Gather all lines in the entries that include the word "tính".

THE INPUT
_ _ _ _

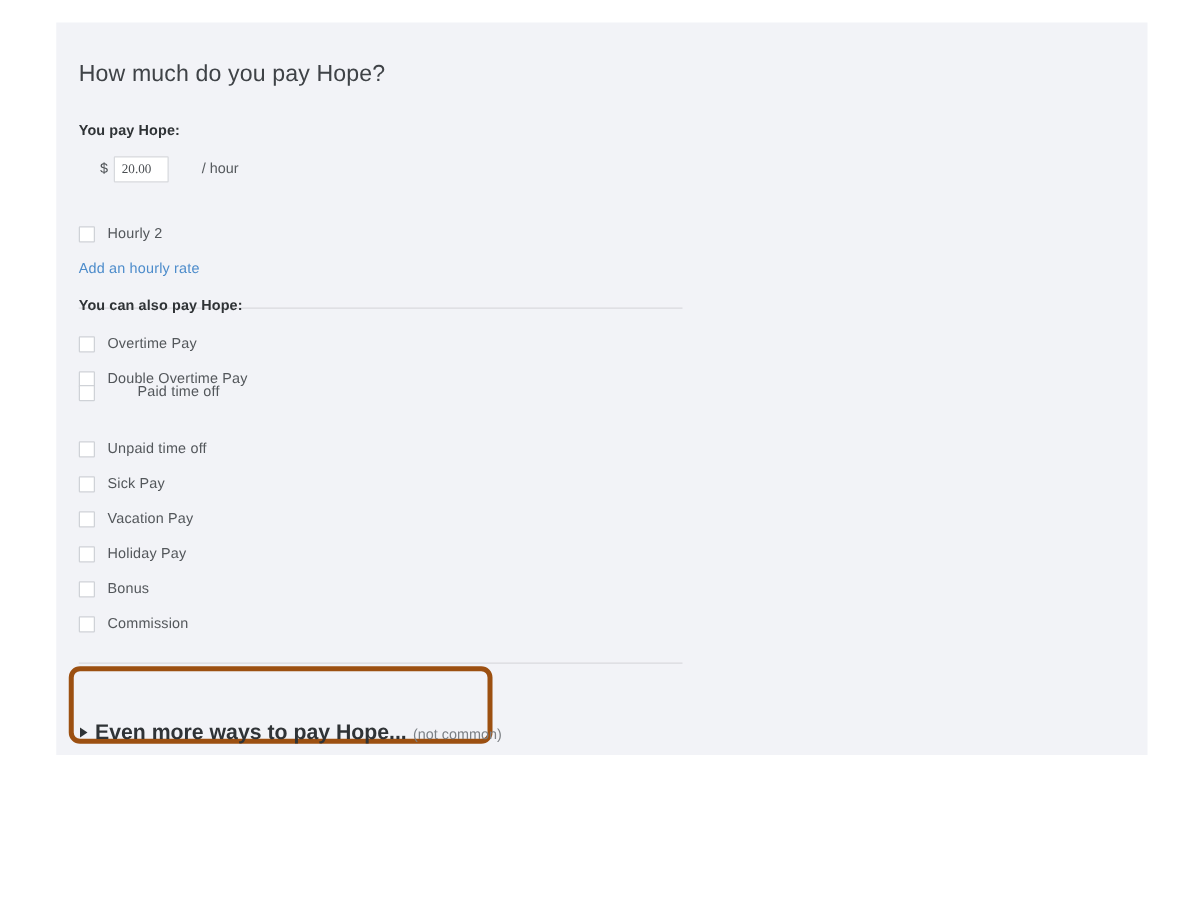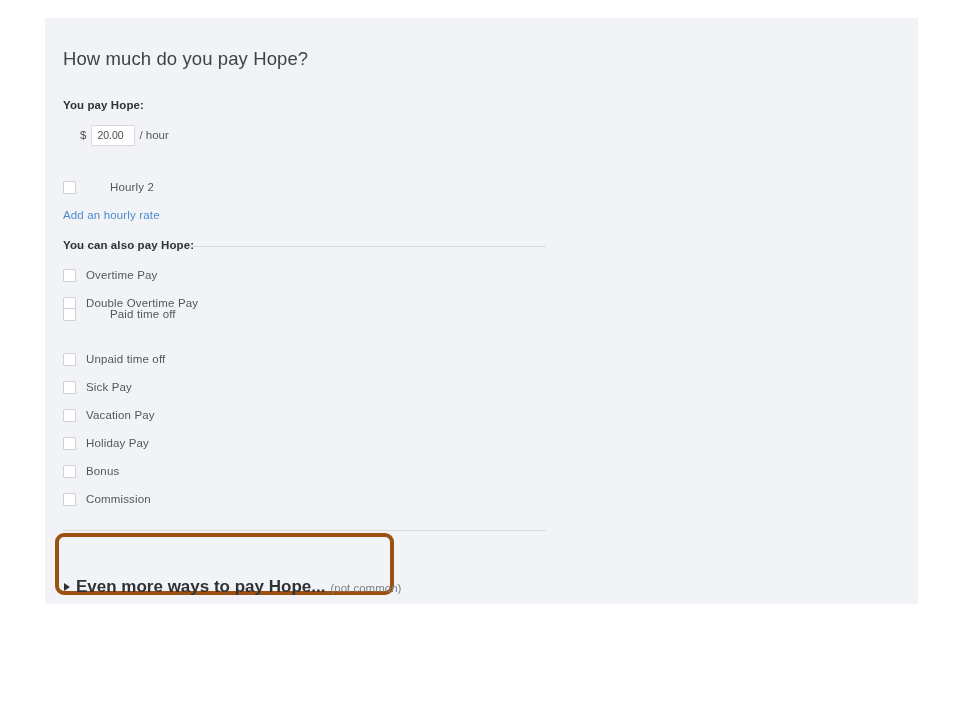--- a/index.html
+++ b/index.html
@@ -96,30 +96,30 @@
     margin-left: 17px;
     margin-right: 5px;
   }
   .amount-input {
     width: 44px;
     height: 21px;
     background: #ffffff;
     border: 1px solid #d7d9dd;
     border-radius: 1px;
     box-sizing: border-box;
-    font-family: Liberation Sans, sans-serif;
+    font-family: Liberation Serif, serif;
     font-size: 10.5px;
     color: #4a4e52;
     padding: 0 0 0 5px;
     outline: none;
   }
   .per-unit {
     font-size: 11.5px;
     color: #55595d;
-    margin-left: 4px;
+    margin-left: 26px;
     white-space: nowrap;
   }
 
   
   .cb-row {
     position: absolute;
     left: 18px;
     display: flex;
     align-items: center;
     height: 16px;
@@ -219,21 +219,21 @@
     <div class="page-title">How much do you pay Hope?</div>
 
     <div class="section-label" id="label-you-pay">You pay Hope:</div>
 
     <div class="pay-row">
       <span class="currency-sign">$</span>
       <input class="amount-input" type="text" value="20.00" style="">
       <span class="per-unit">/ hour</span>
     </div>
 
-    <div class="cb-row" style="top:161px;gap:24px;">
+    <div class="cb-row" style="top:161px;">
       <span class="cb-box"></span>
       <span class="cb-label">Hourly 2</span>
     </div>
 
     <div class="link-add">Add an hourly rate</div>
 
     <div class="divider" id="divider-1"></div>
 
     <div class="section-label" id="label-also-pay">You can also pay Hope:</div>
 

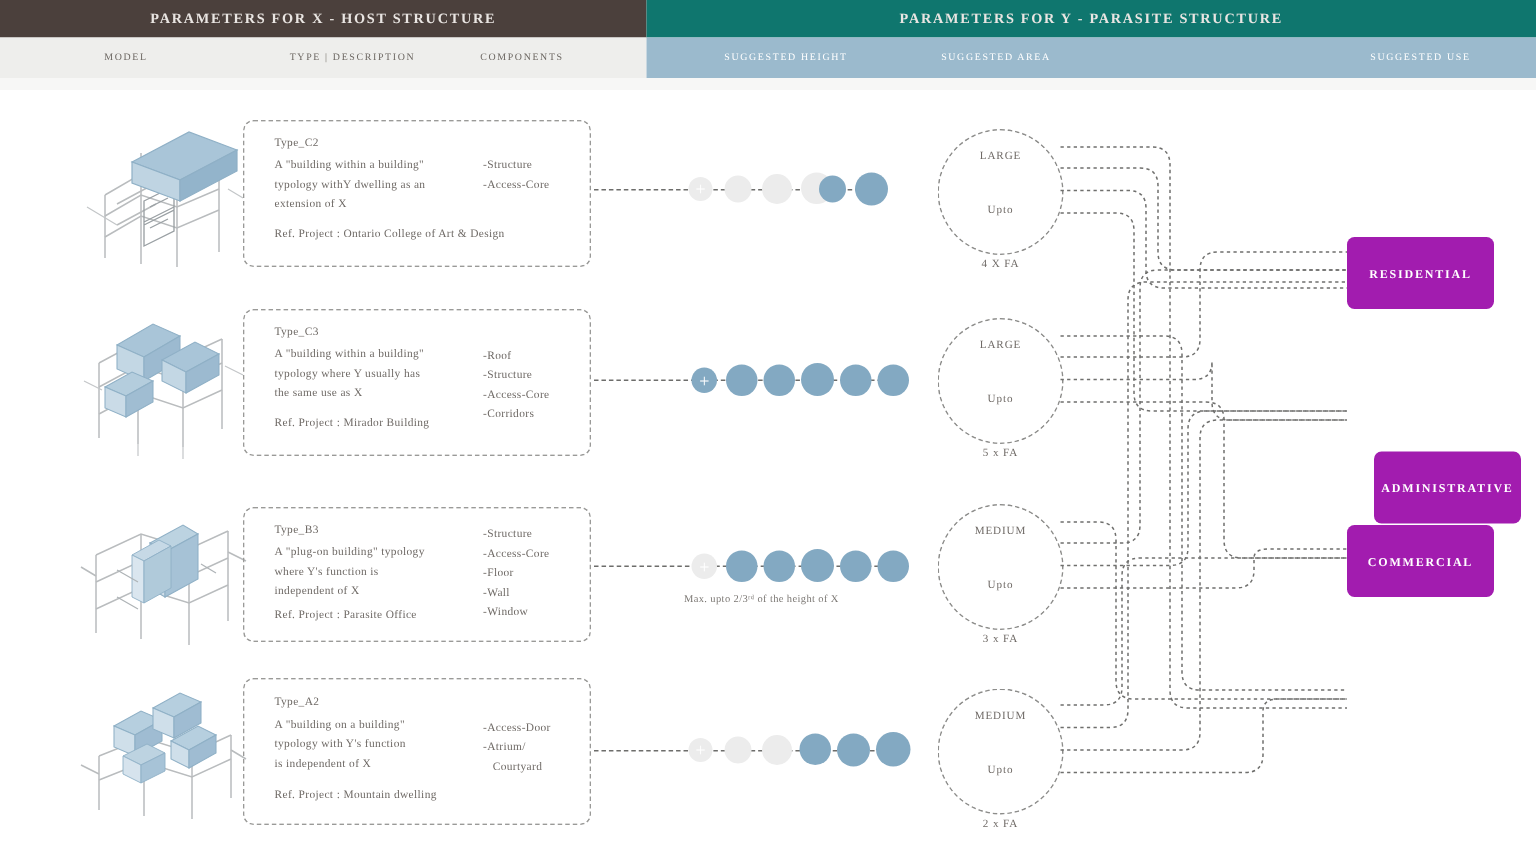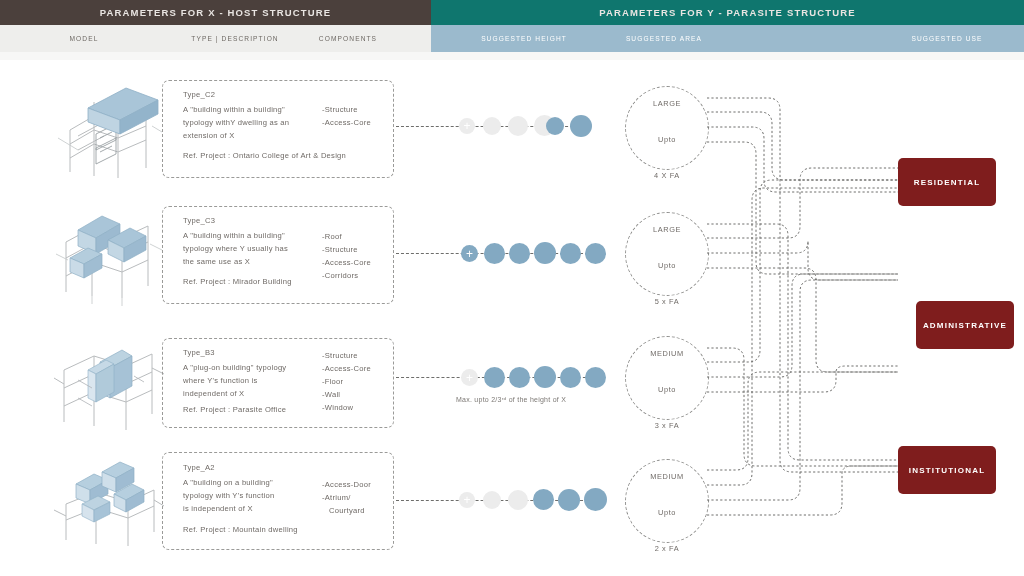--- a/index.html
+++ b/index.html
@@ -2,21 +2,21 @@
 <html><head>
 <meta charset="utf-8">
 <style>
   html,body{margin:0;padding:0;}
   body{
     width:1024px;height:576px;overflow:hidden;
     background:#ffffff;
     font-family:"Liberation Sans", sans-serif;
     -webkit-font-smoothing:antialiased;
   }
-  .page{position:relative;width:1024px;height:576px;}
+  .page{position:relative;width:1024px;height:576px;font-family:Liberation Serif, serif;}
 
   
   .hdr-top{position:absolute;top:0;left:0;width:1024px;height:25px;display:flex;}
   .hdr-top .left{width:431px;height:25px;background:#4b403c;display:flex;align-items:center;justify-content:center;}
   .hdr-top .right{width:593px;height:25px;background:#0f766e;display:flex;align-items:center;justify-content:center;}
   .hdr-top span{color:#e9e5e2;font-size:9.5px;letter-spacing:1.15px;font-weight:bold;}
 
   .hdr-sub{position:absolute;top:25px;left:0;width:1024px;height:27px;}
   .hdr-sub .sleft{position:absolute;left:0;top:0;width:431px;height:27px;background:#eeeeec;}
   .hdr-sub .sright{position:absolute;left:431px;top:0;width:593px;height:27px;background:#9bbacd;}
@@ -45,21 +45,21 @@
   .plus{position:absolute;color:#ffffff;font-size:12px;line-height:12px;font-weight:400;
         display:flex;align-items:center;justify-content:center;}
   .plus.dark{color:#ffffff;}
 
   
   .areac{position:absolute;border:1px dashed #8d8d8b;border-radius:50%;
          display:flex;flex-direction:column;align-items:center;justify-content:center;}
   .areac div{color:#6f6a66;font-size:7.4px;line-height:12px;letter-spacing:.6px;margin-top:24px;}
 
   
-  .usebox{position:absolute;background:#7f1d1d;border-radius:5px;
+  .usebox{position:absolute;background:#a21caf;border-radius:5px;
           display:flex;align-items:center;justify-content:center;}
   .usebox span{color:#ffffff;font-size:8px;letter-spacing:1.2px;font-weight:bold;}
 
   
   .routing{position:absolute;left:0;top:0;width:1024px;height:576px;pointer-events:none;}
 </style>
 </head>
 <body>
 
 <div class="page">
@@ -309,17 +309,17 @@
       <path d="M707 98 H768 Q780 98 780 110 V460 Q780 472 792 472 H898"></path>
     </g>
   </svg>
 
   <div class="usebox" style="left:898px;top:158px;width:98px;height:48px;">
     <span>RESIDENTIAL</span>
   </div>
   <div class="usebox" style="left:916px;top:254px;width:98px;height:48px;margin-top:47px;">
     <span>ADMINISTRATIVE</span>
   </div>
-  <div class="usebox" style="left:898px;top:446px;width:98px;height:48px;">
-    <span>INSTITUTIONAL</span>
+  <div class="usebox" style="left:898px;top:350px;width:98px;height:48px;">
+    <span>COMMERCIAL</span>
   </div>
 
 </div>
 
 </body></html>

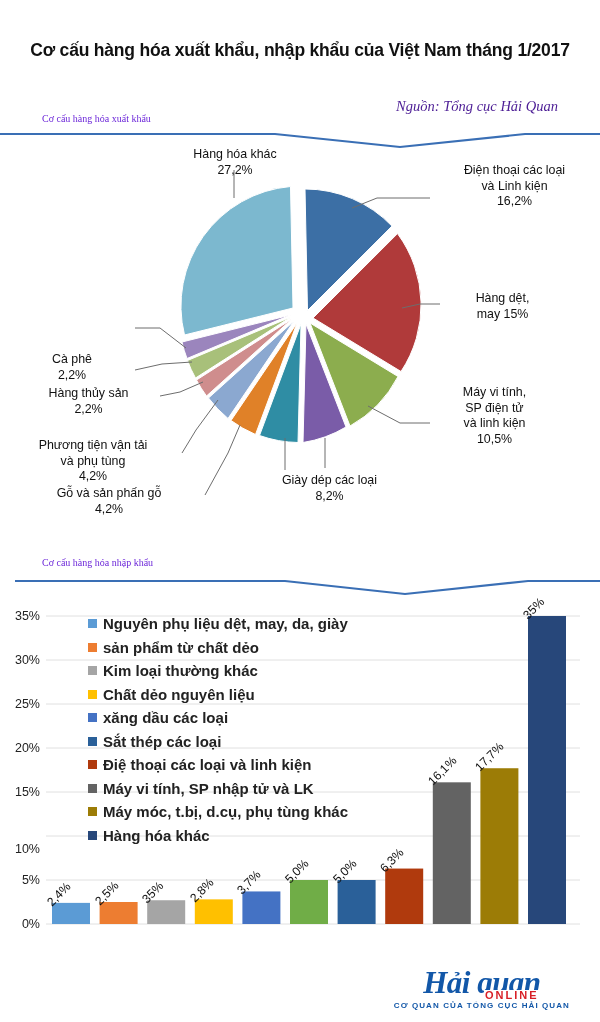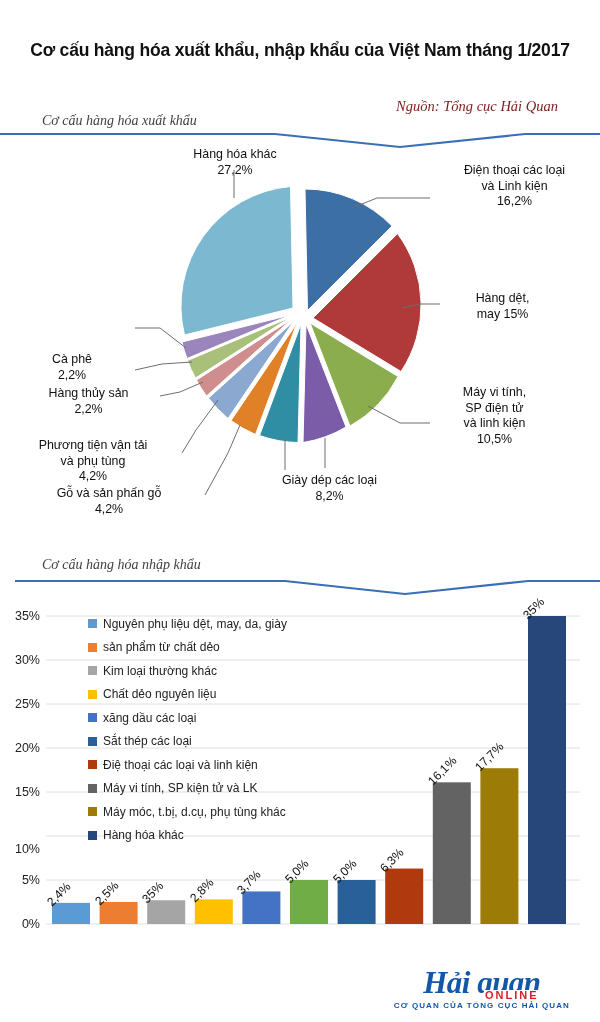--- a/index.html
+++ b/index.html
@@ -23,30 +23,29 @@
     color: #111;
   }
 
   
   .source {
     position: absolute;
     top: 98px; right: 42px;
     font-family: "Liberation Serif", serif;
     font-style: italic;
     font-size: 14.5px;
-    color: #7f1d1d;
+    color: #4c1d95;
   }
 
   
   .section-caption {
     position: absolute;
     font-family: "Liberation Serif", serif;
-    font-style: italic;
-    font-size: 14px;
-    color: #404040;
+    font-size: 10px;
+    color: #6d28d9;
   }
   #cap-export { top: 113px; left: 42px; }
   #cap-import { top: 557px; left: 42px; }
 
   
   .divider { position: absolute; left: 0; width: 600px; height: 22px; }
   #divider-top { top: 128px; }
   #divider-bottom { top: 575px; }
 
   
@@ -82,23 +81,24 @@
     display: flex;
     align-items: center;
     height: 23.5px;
   }
   .legend-swatch {
     width: 9px; height: 9px;
     margin-right: 6px;
     flex: 0 0 auto;
   }
   .legend-text {
-    font-size: 12px;
+    font-size: 15px;
     color: #222;
     white-space: nowrap;
+    font-weight: bold;
   }
 
   .bar-value {
     position: absolute;
     font-size: 12.2px;
     color: #111;
     transform-origin: left bottom;
     transform: rotate(-45deg);
     white-space: nowrap;
   }
@@ -295,21 +295,21 @@
       <div class="legend-row">
         <span class="legend-swatch" style="background: rgb(42, 96, 153);"></span>
         <span class="legend-text">Sắt thép các loại</span>
       </div>
       <div class="legend-row">
         <span class="legend-swatch" style="background: rgb(176, 58, 13);"></span>
         <span class="legend-text">Điệ thoại các loại và linh kiện</span>
       </div>
       <div class="legend-row">
         <span class="legend-swatch" style="background: rgb(99, 99, 99);"></span>
-        <span class="legend-text">Máy vi tính, SP kiện tử và LK</span>
+        <span class="legend-text">Máy vi tính, SP nhập tử và LK</span>
       </div>
       <div class="legend-row">
         <span class="legend-swatch" style="background: rgb(156, 124, 6);"></span>
         <span class="legend-text">Máy móc, t.bị, d.cụ, phụ tùng khác</span>
       </div>
       <div class="legend-row">
         <span class="legend-swatch" style="background: rgb(39, 71, 122);"></span>
         <span class="legend-text">Hàng hóa khác</span>
       </div>
     </div>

_ _ _ _

SOLUTION TO THE PROBLEM
-        <span class="legend-text">Máy vi tính, SP kiện tử và LK</span>
+        <span class="legend-text">Máy vi tính, SP nhập tử và LK</span>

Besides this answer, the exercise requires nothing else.